Reproduce the line with "none -> <div>๖)" and everything after it in the listing below, exactly, both ends included. No pictures.

DATA EXTRACT section start

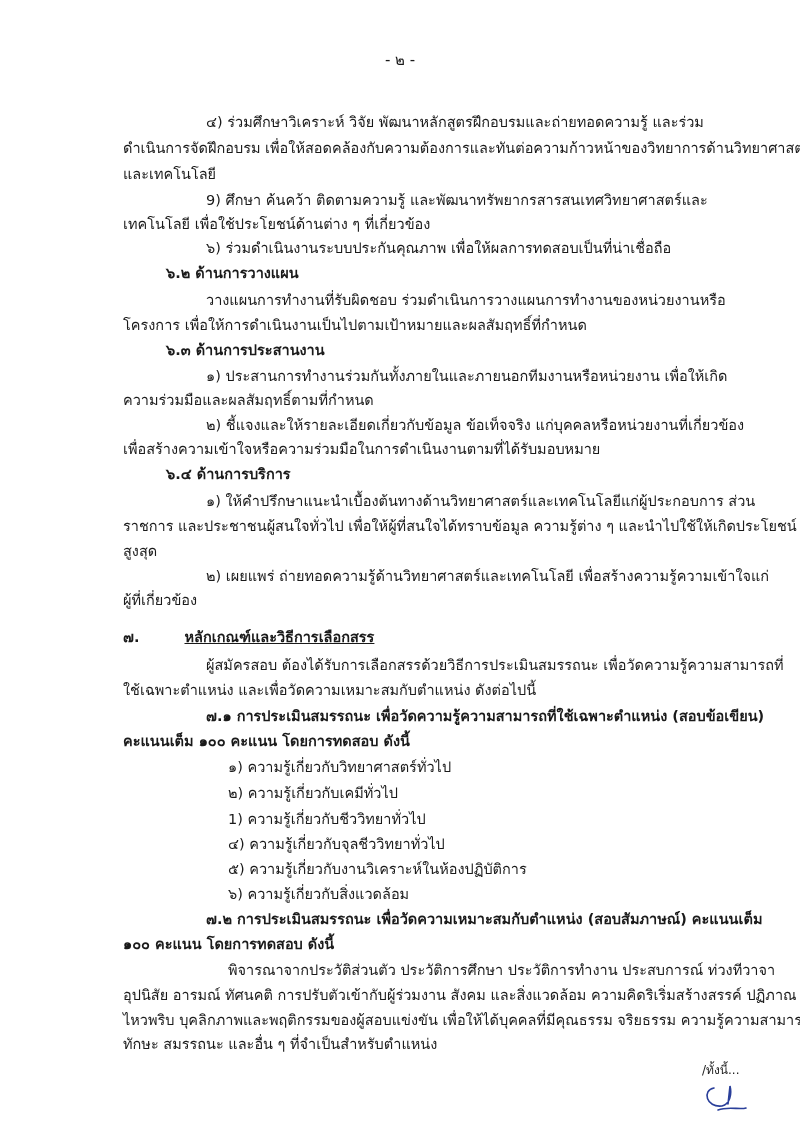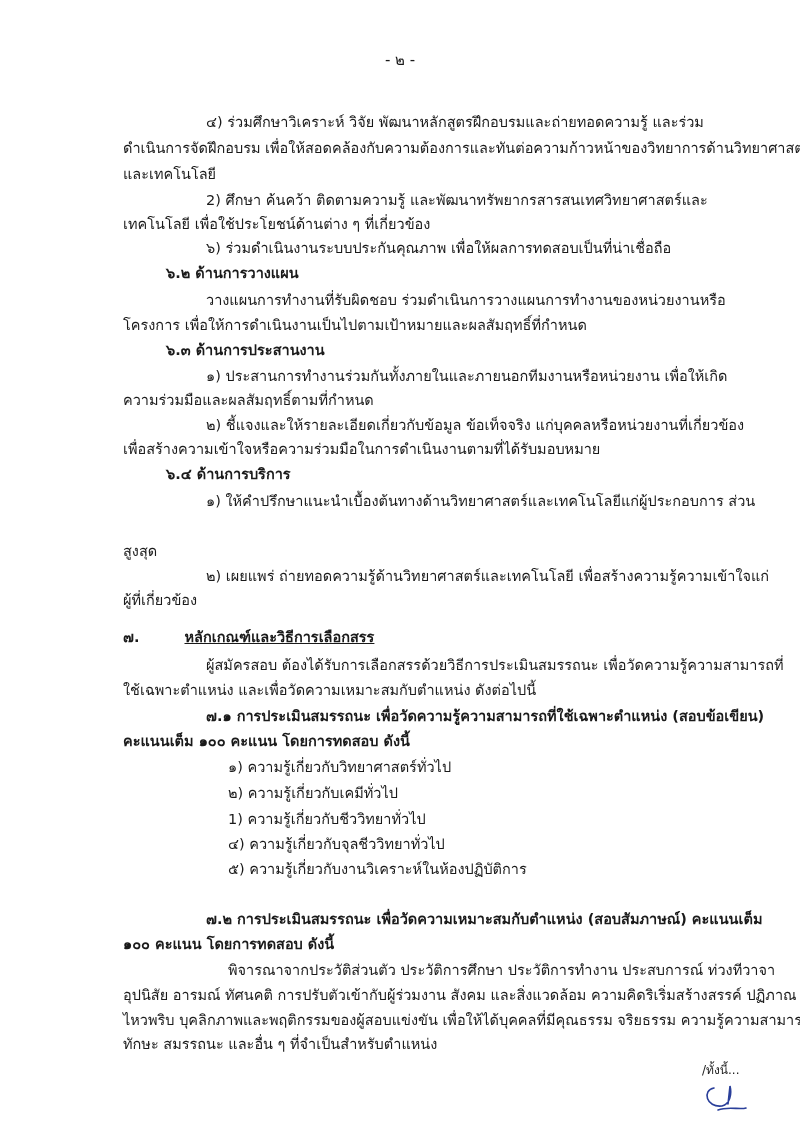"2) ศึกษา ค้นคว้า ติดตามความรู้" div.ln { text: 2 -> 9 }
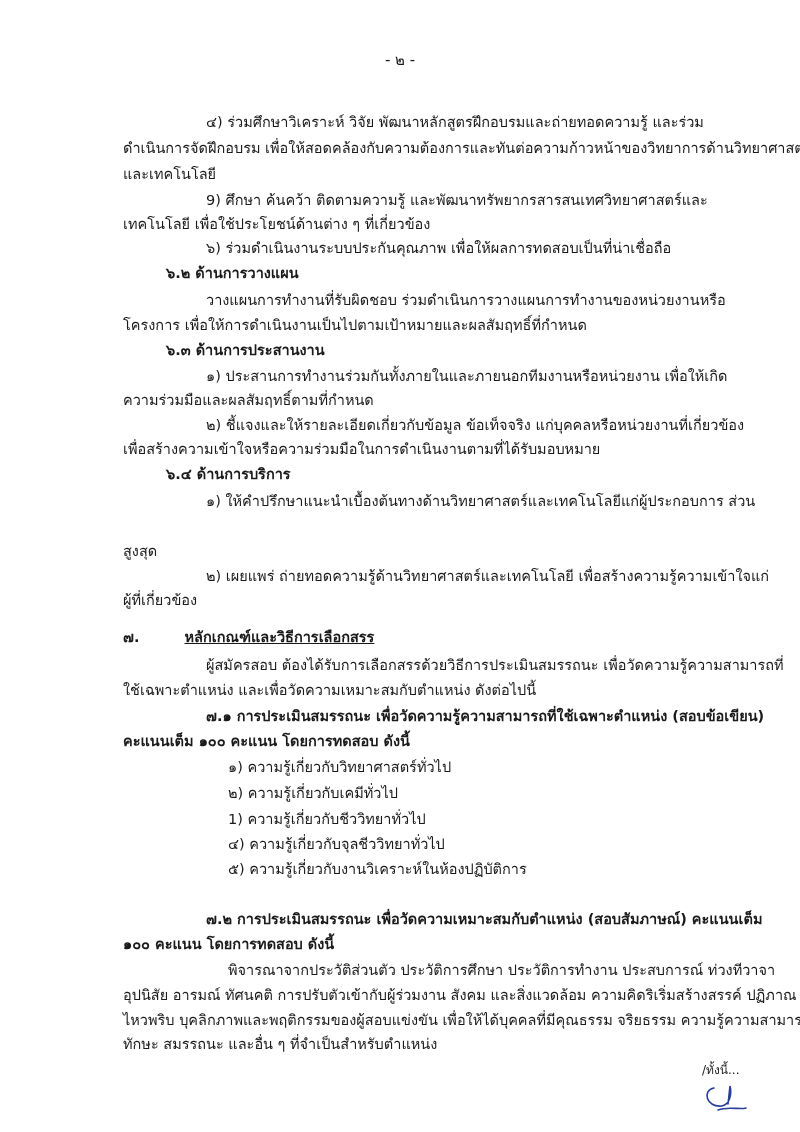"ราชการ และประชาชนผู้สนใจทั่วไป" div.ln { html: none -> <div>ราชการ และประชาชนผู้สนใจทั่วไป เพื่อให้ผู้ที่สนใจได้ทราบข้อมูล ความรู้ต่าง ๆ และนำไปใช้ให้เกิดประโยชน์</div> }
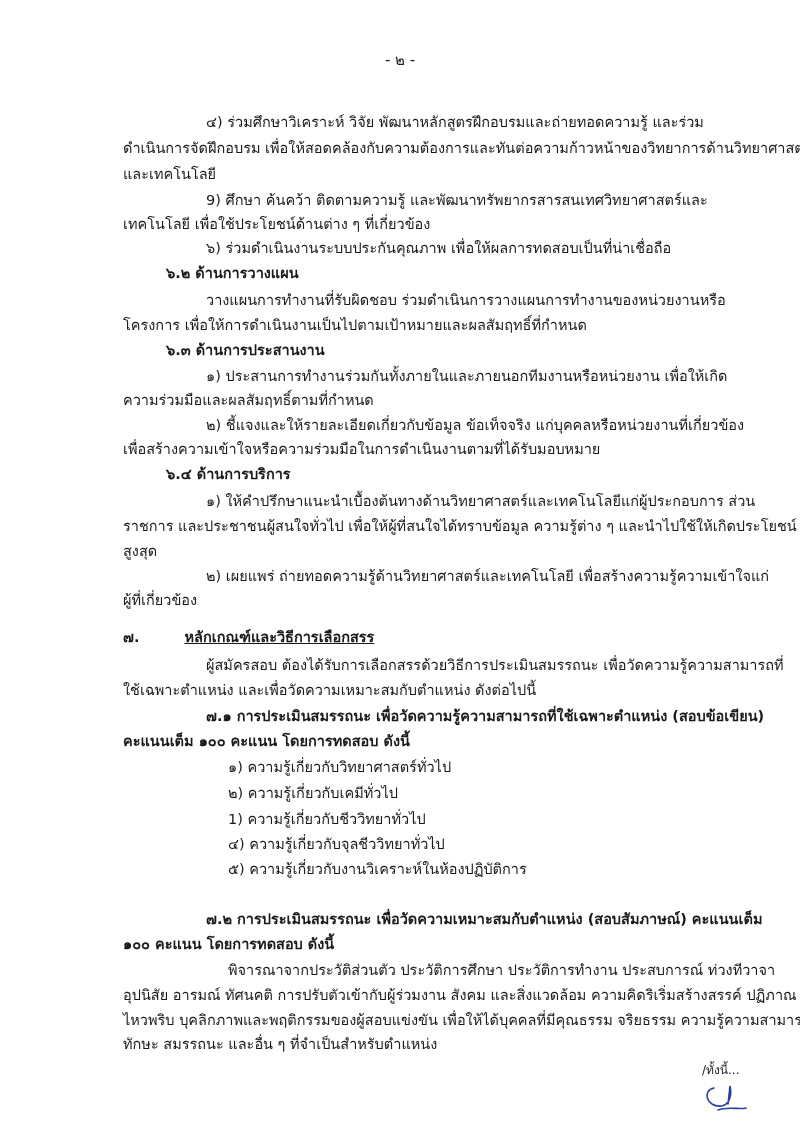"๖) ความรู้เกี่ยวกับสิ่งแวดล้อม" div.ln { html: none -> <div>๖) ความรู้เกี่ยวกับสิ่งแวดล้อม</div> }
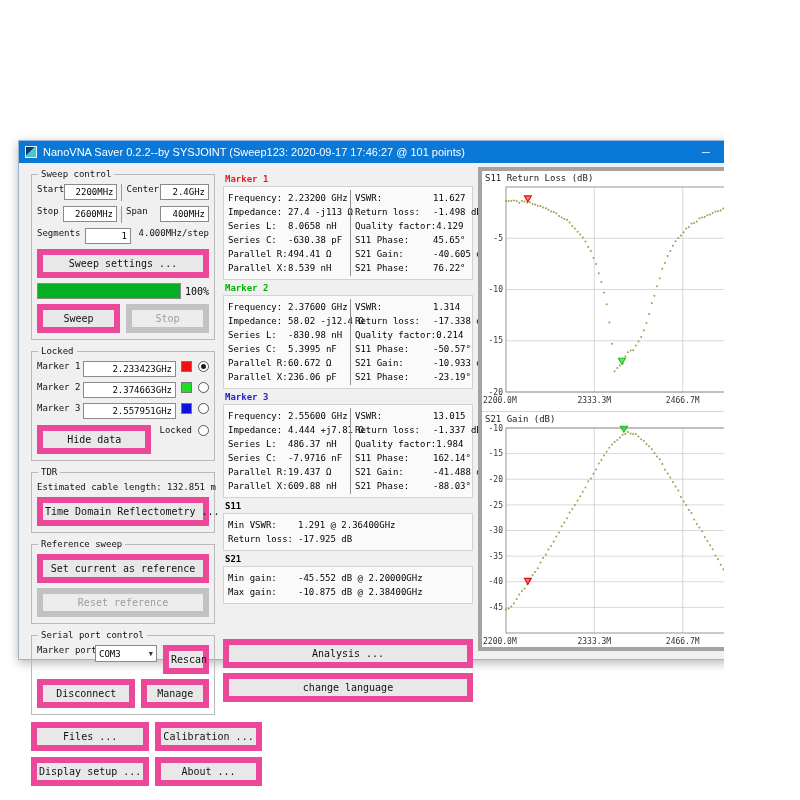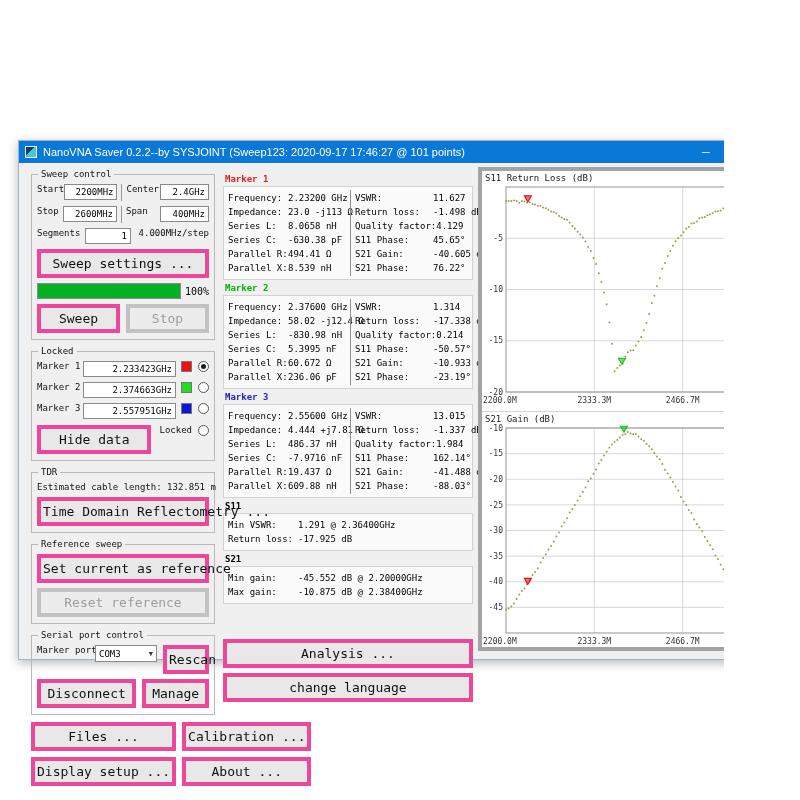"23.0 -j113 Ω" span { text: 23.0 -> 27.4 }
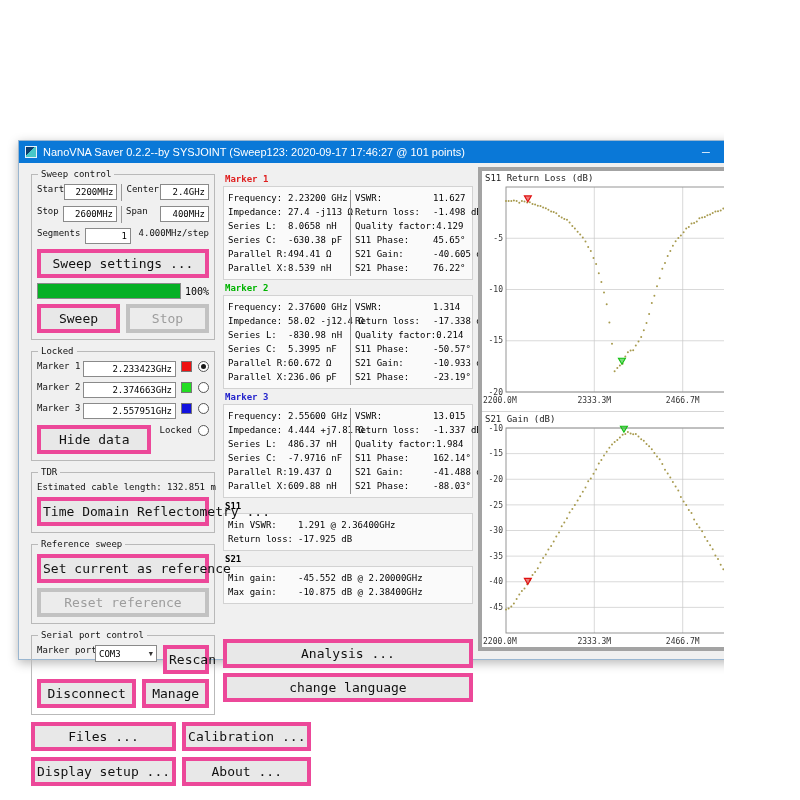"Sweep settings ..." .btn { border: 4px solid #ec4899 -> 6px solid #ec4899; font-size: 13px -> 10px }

DATA EXTRACT section end

#### [EXERCISE OUTPUT]
"๖) ความรู้เกี่ยวกับสิ่งแวดล้อม" div.ln { html: none -> <div>๖) ความรู้เกี่ยวกับสิ่งแวดล้อม</div> }
"23.0 -j113 Ω" span { text: 23.0 -> 27.4 }
"Sweep settings ..." .btn { border: 4px solid #ec4899 -> 6px solid #ec4899; font-size: 13px -> 10px }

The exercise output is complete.